ライト兄弟だけじゃない、多くの成功者たちは最初はみんなバカにされるところから始まるのよ。
トライアル・アンド・エラーよ。Hi-Storyだって歴史に学んで台本を書くんだもの」
「夢がかなった人の話なのに、なんだか現実的な意見だわ」
ルーシーは肩をすぼめる。そんなに私は理屈っぽかっただろうか。励ましたつもりだったのだけれど。

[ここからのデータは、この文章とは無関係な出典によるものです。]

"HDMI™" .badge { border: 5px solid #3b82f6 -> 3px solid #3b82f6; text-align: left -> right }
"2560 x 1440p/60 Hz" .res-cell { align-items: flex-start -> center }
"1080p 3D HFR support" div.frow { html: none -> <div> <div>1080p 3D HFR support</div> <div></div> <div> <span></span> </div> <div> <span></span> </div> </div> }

「母が言っていたわ。夢も現実も、配役も個人も、すべては表裏一体なんだって。夢をバカにする人は、現実や台本だってバカにしてるようなものよ」
「すごいことを言うお母さんね」
「母は私の指標だもの」私は自信をもって言った。ルーシーは目を逸らす。
「……私、両親の思い出はあまり残ってないの。大人の身体に記憶を移すときに、“整理”しちゃったから。指標にしたいひとなんて……」
LEDとセンサーが指先を見つめる。
どんなに上手に演じようとしても、機械臭さの残る関節の動き。
「夢は未来よ。過去に縛られていては届かないわ。飛行機は無くなってしまったけど、空を飛ばなければ、森へは行けない」
ルーシーは少し小さな声で言い、立ち上がる。
「昼休みのうちにこっそり塔に登ってくるわ。また森が見られるかもしれないから! じゃあね、アイリスさん!」
彼女は私に手を振ると、テントの外へと駆けていった。
一瞬開いた出入り口の幕の隙間から外が見える。
そこは砂嵐。
「……ごめんね、ルーシー。あなたが見た空の森なんて、本当は無いの。今の私たちの技術力じゃ、地球まるごとひとつをよくすることなんてできはしない。アンドロイドの噂だって、ただの蜃気楼に過ぎないのよ」
私は中央三層で生まれ暮らしてきた。そして、そこのすべてを知っている。
彼女の夢は叶わないだろうと。仮に方法が見つかったとしても、ひとの一生のうちにこなせるものではないことを。
だけど。ほんの一瞬だけど。彼女は女優だった。主役だった。
打ち切られ舞台から降ろされるまではこれからも演じ続けるのだろう。
彼女の持って来てくれたドーナツと甘味料たっぷりのミルク飲料は、なんの味もしなかった。